▸ **Exercise objective**
Word for word, restate each of the entries below, and drop every picture.

▸ **Records supplied**
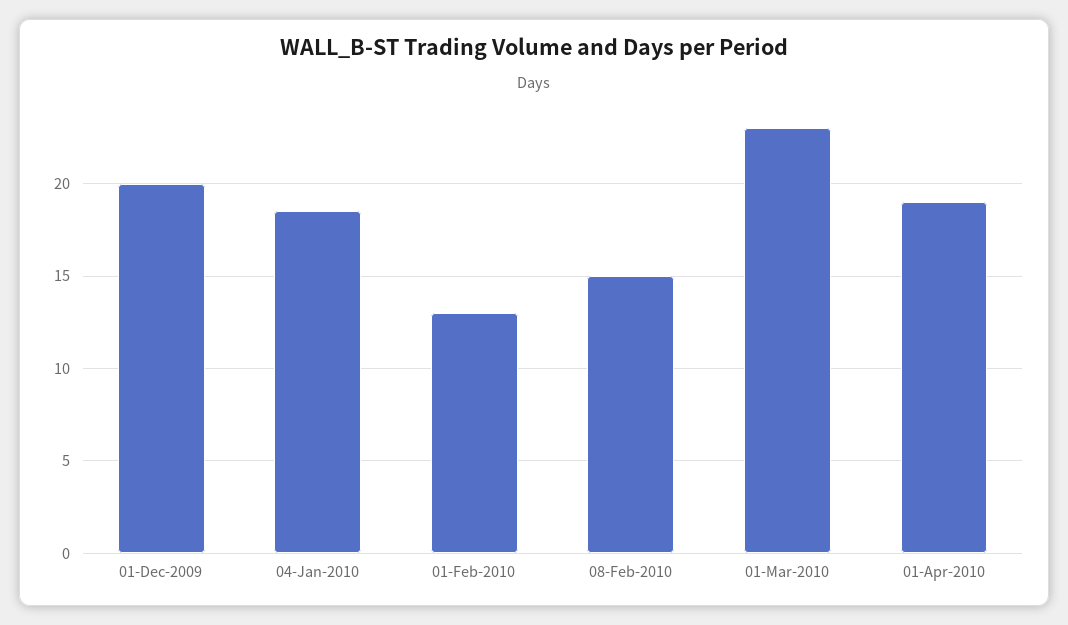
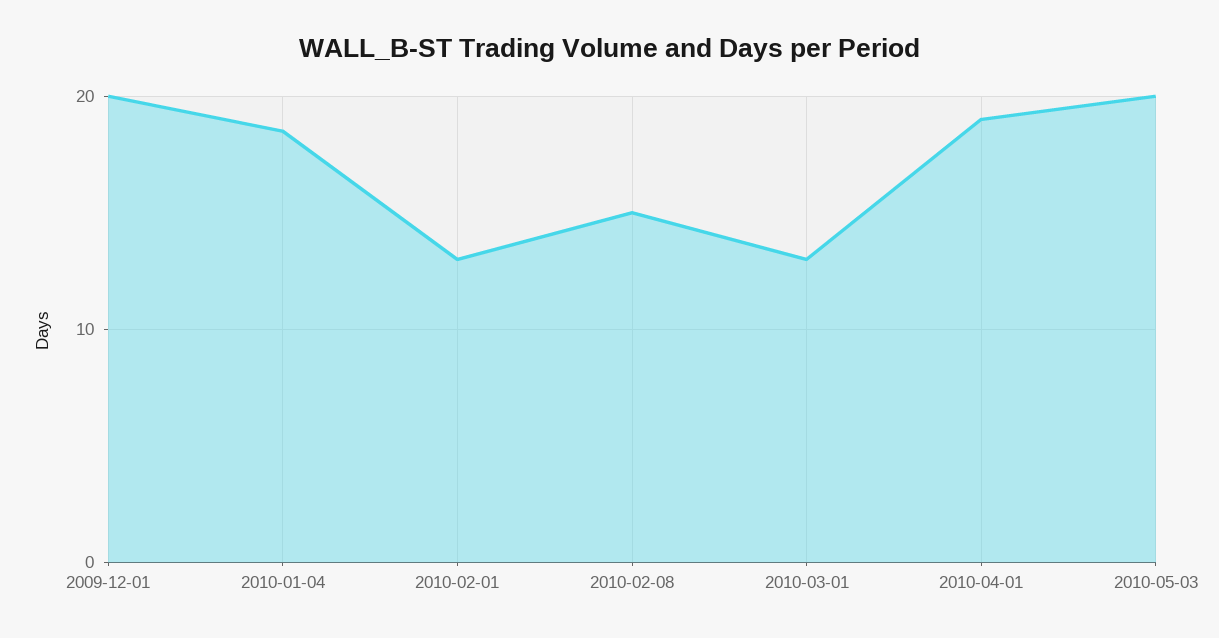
01-Mar-2010: 23 -> 13
2010-05-03: none -> 20

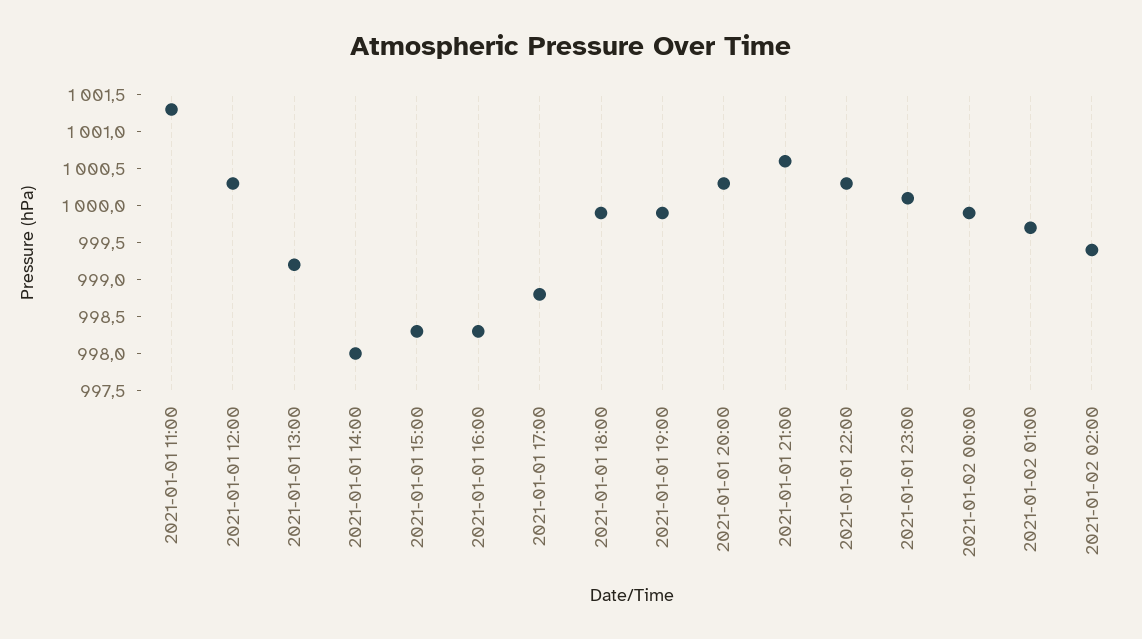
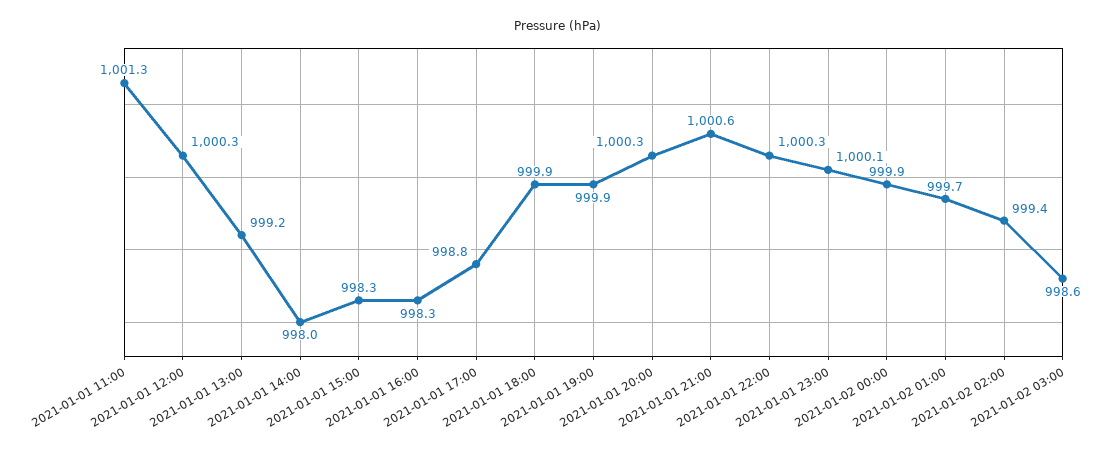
2021-01-02 03:00: none -> 998.6

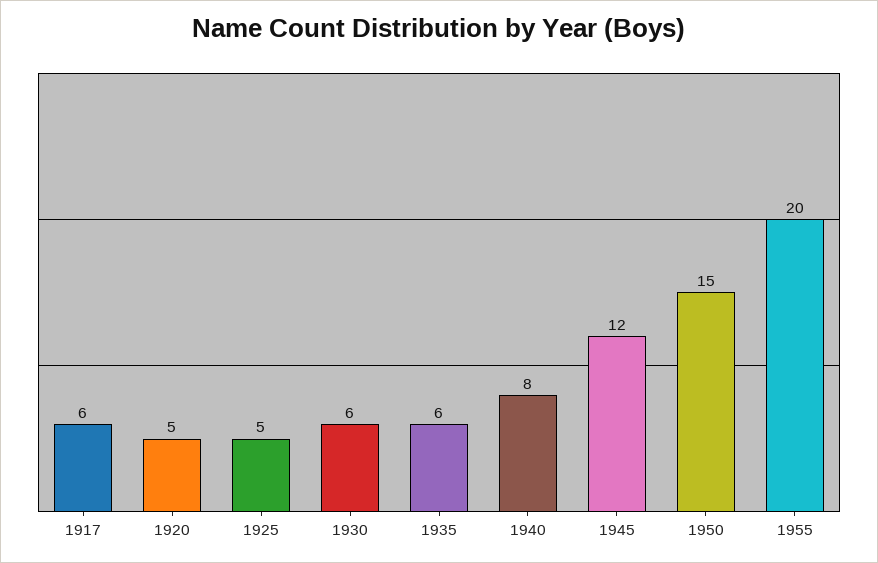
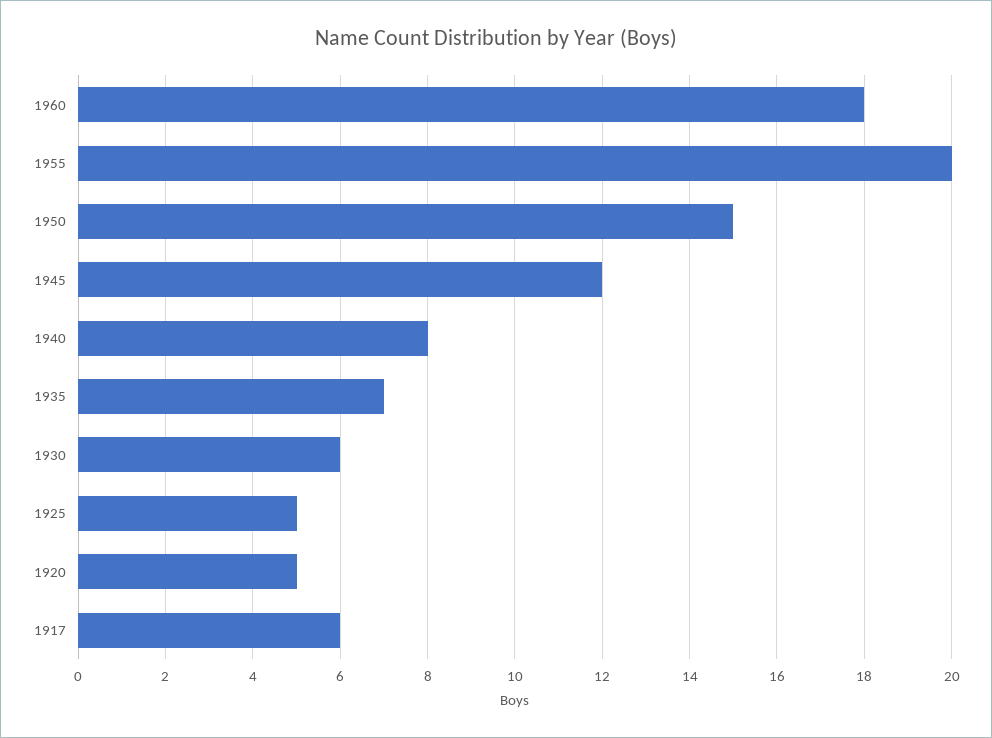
1935: 6 -> 7
1960: none -> 18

▸ **Task answer**
01-Mar-2010: 23 -> 13
2010-05-03: none -> 20

2021-01-02 03:00: none -> 998.6

1935: 6 -> 7
1960: none -> 18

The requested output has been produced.